_AVAILABLE DATA_:

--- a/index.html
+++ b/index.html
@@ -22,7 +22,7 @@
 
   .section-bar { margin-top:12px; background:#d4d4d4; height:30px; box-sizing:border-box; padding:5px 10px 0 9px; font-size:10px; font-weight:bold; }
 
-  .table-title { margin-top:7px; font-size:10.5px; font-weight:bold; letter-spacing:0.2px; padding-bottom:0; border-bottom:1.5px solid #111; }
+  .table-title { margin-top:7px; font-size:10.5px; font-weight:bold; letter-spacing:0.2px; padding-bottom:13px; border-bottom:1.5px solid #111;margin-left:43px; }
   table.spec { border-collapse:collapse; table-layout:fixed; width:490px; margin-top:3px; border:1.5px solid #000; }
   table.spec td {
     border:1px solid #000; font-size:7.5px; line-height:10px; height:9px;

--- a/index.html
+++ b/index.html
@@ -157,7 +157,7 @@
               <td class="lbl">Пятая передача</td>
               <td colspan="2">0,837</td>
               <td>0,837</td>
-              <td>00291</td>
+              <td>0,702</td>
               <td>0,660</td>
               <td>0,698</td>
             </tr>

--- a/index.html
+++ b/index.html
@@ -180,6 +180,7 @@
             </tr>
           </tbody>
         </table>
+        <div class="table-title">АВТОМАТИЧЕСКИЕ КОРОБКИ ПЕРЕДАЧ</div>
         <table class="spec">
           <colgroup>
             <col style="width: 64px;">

_PROBLEM TO WORK ON_:
Within the data above, filter for lines containing the word "class" and copy each one.

_OUTPUT_:
               <td class="lbl">Пятая передача</td>
+        <div class="table-title">АВТОМАТИЧЕСКИЕ КОРОБКИ ПЕРЕДАЧ</div>
         <table class="spec">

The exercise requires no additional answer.